Look through the material below and copy every line containing the word "same".

□ □ □

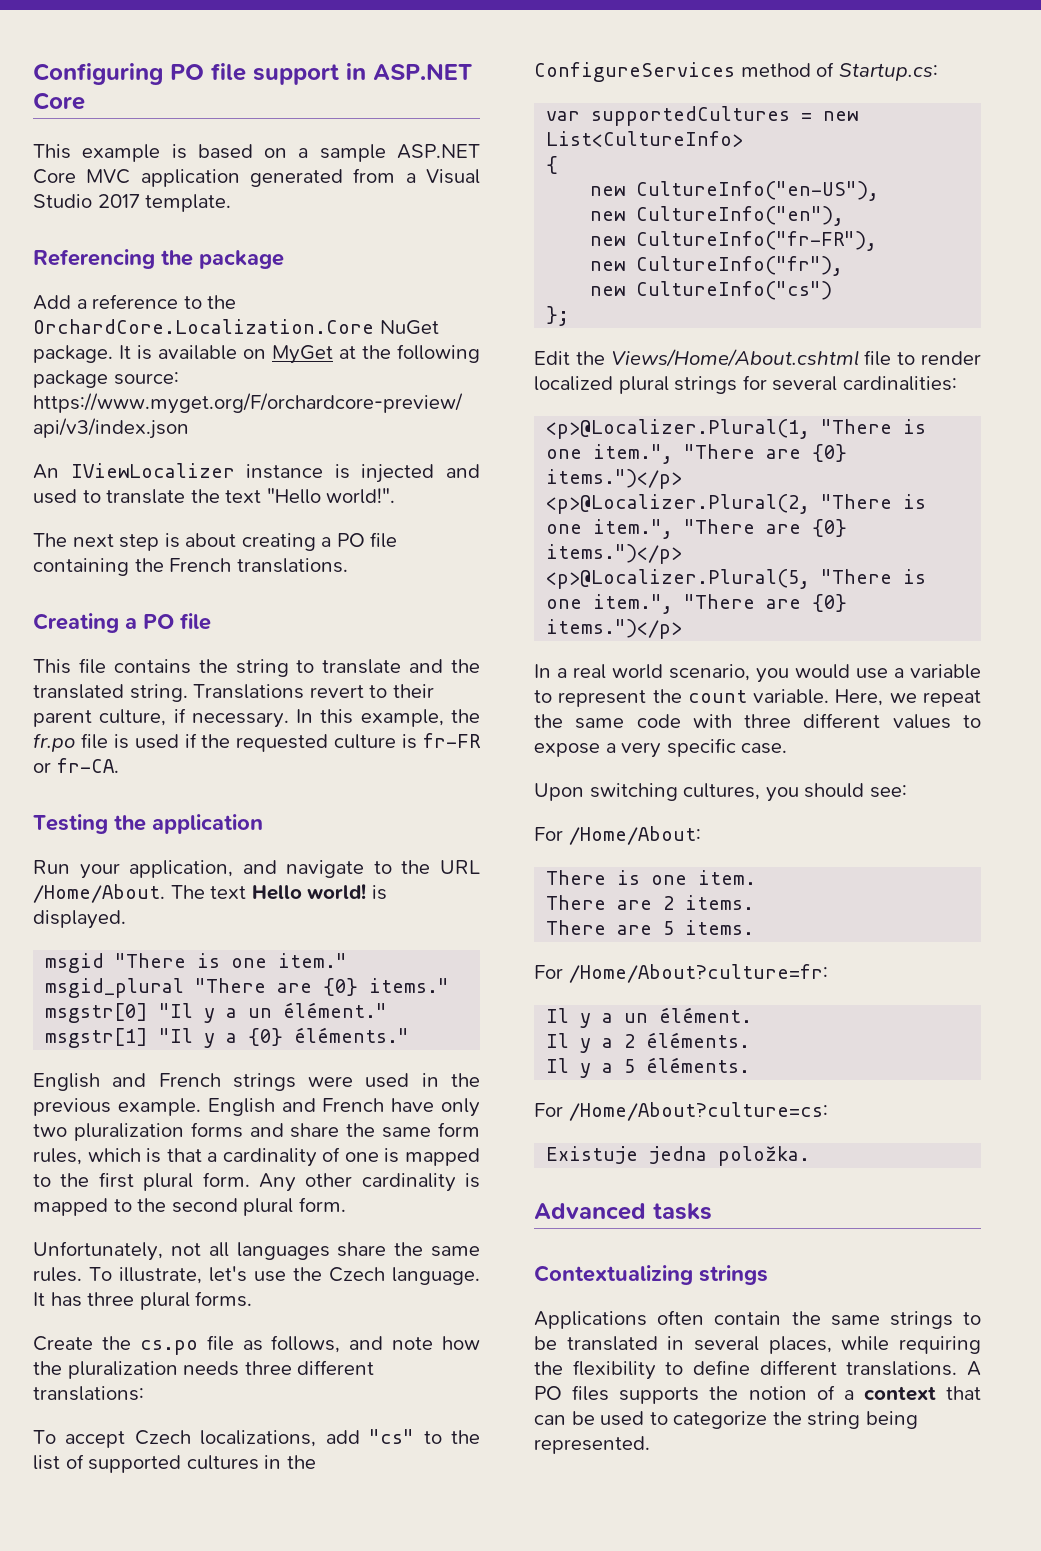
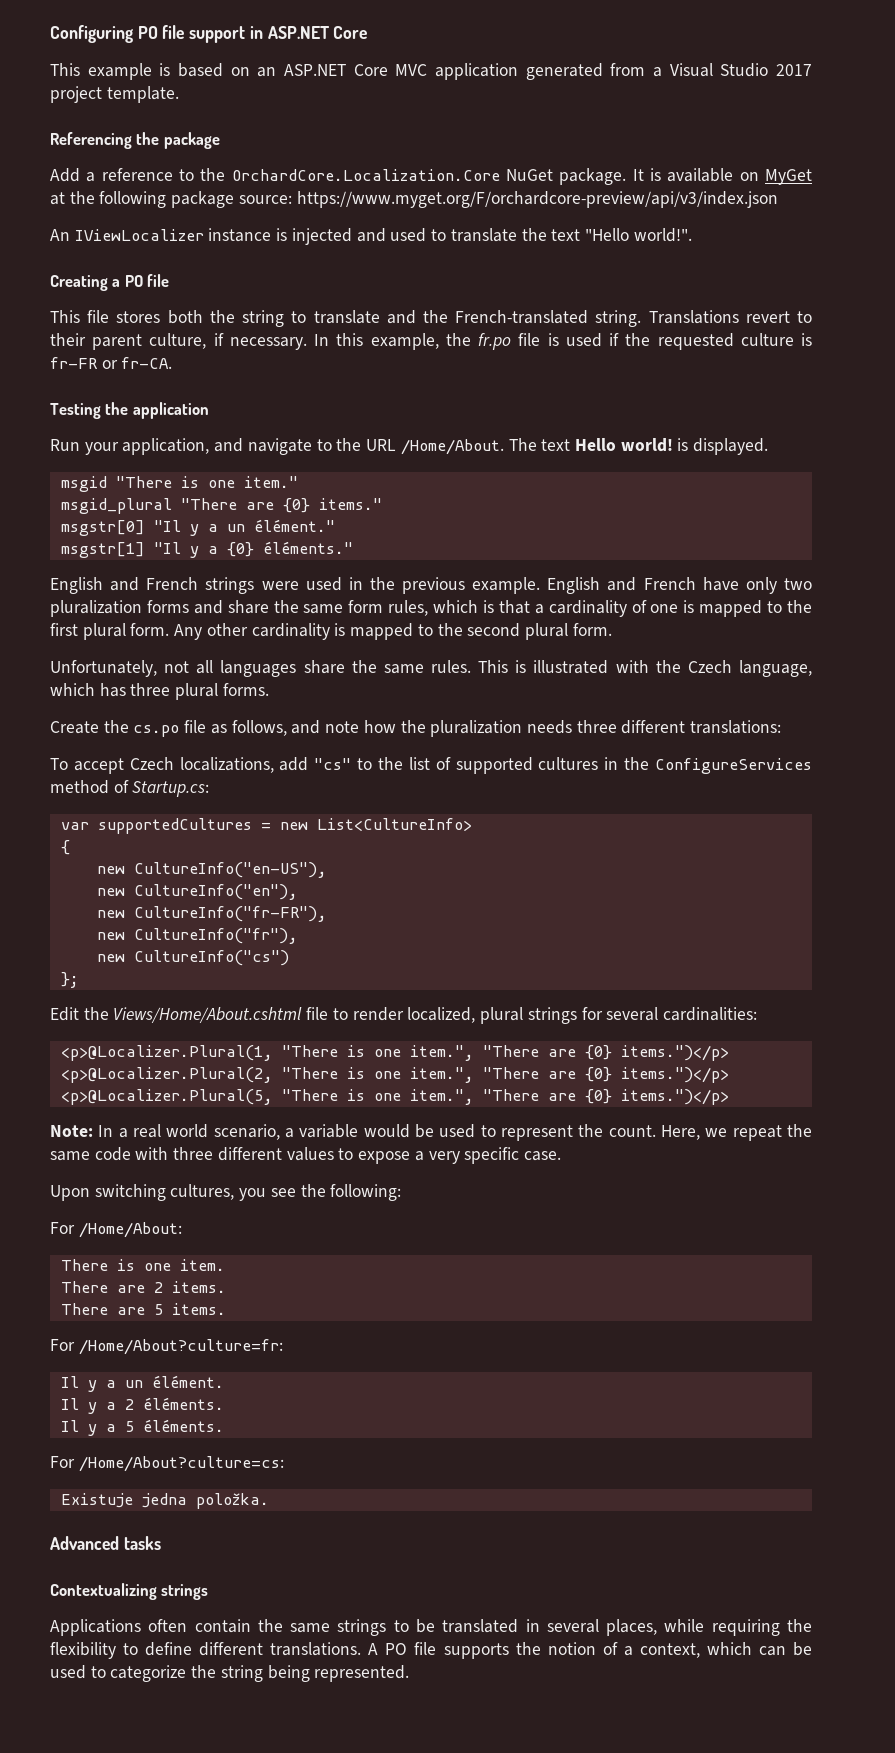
- This example is based on a sample ASP.NET Core MVC application generated from a Visual Studio 2017 template.
+ This example is based on an ASP.NET Core MVC application generated from a Visual Studio 2017 project template.
- The next step is about creating a PO file containing the French translations.
- This file contains the string to translate and the translated string.
+ This file stores both the string to translate and the French-translated string.
- To illustrate, let's use the Czech language. It has three plural forms.
+ This is illustrated with the Czech language, which has three plural forms.
- Edit the Views/Home/About.cshtml file to render localized plural strings for several cardinalities:
+ Edit the Views/Home/About.cshtml file to render localized, plural strings for several cardinalities:
- In a real world scenario, you would use a variable to represent the count variable.
+ Note: In a real world scenario, a variable would be used to represent the count.
- Upon switching cultures, you should see:
+ Upon switching cultures, you see the following:
- A PO files supports the notion of a context that can be used to categorize the string being represented.
+ A PO file supports the notion of a context, which can be used to categorize the string being represented.

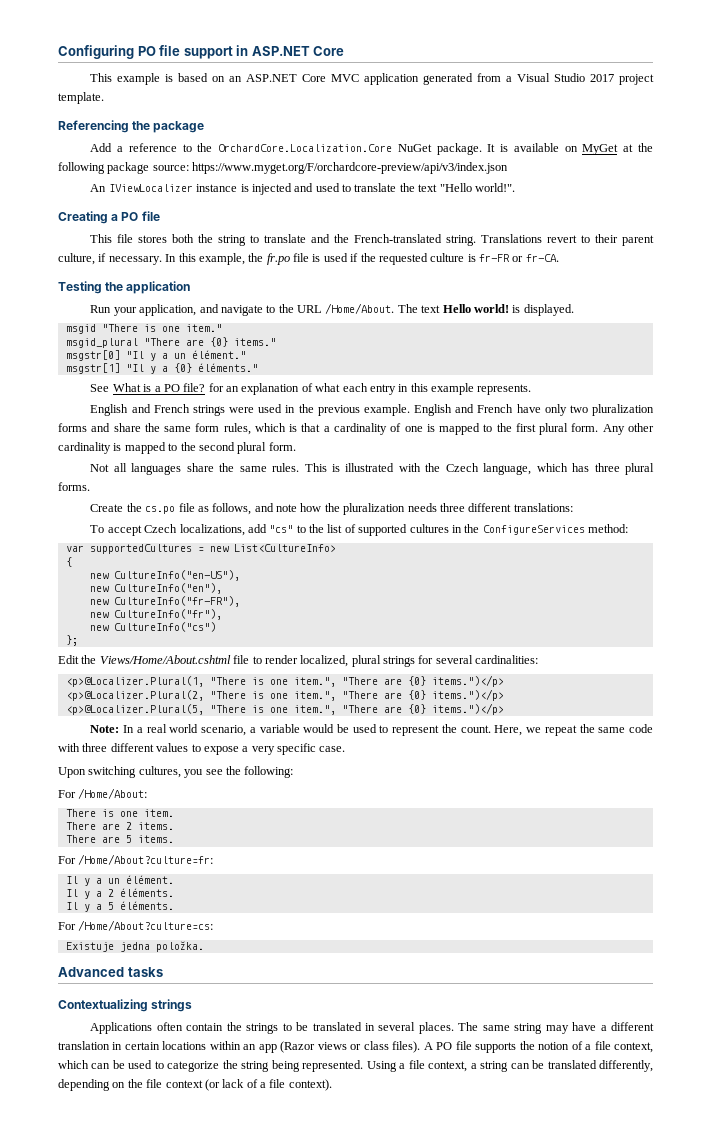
+ See What is a PO file? for an explanation of what each entry in this example represents.
- Unfortunately, not all languages share the same rules.
+ Not all languages share the same rules.
- To accept Czech localizations, add "cs" to the list of supported cultures in the ConfigureServices method of Startup.cs:
+ To accept Czech localizations, add "cs" to the list of supported cultures in the ConfigureServices method:
- Applications often contain the same strings to be translated in several places, while requiring the flexibility to define different translations.
+ Applications often contain the strings to be translated in several places. The same string may have a different translation in certain locations within an app (Razor views or class files).
- A PO file supports the notion of a context, which can be used to categorize the string being represented.
+ A PO file supports the notion of a file context, which can be used to categorize the string being represented.
+ Using a file context, a string can be translated differently, depending on the file context (or lack of a file context).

□ □ □

#### Written answer
- Unfortunately, not all languages share the same rules.
+ Not all languages share the same rules.
- Applications often contain the same strings to be translated in several places, while requiring the flexibility to define different translations.
+ Applications often contain the strings to be translated in several places. The same string may have a different translation in certain locations within an app (Razor views or class files).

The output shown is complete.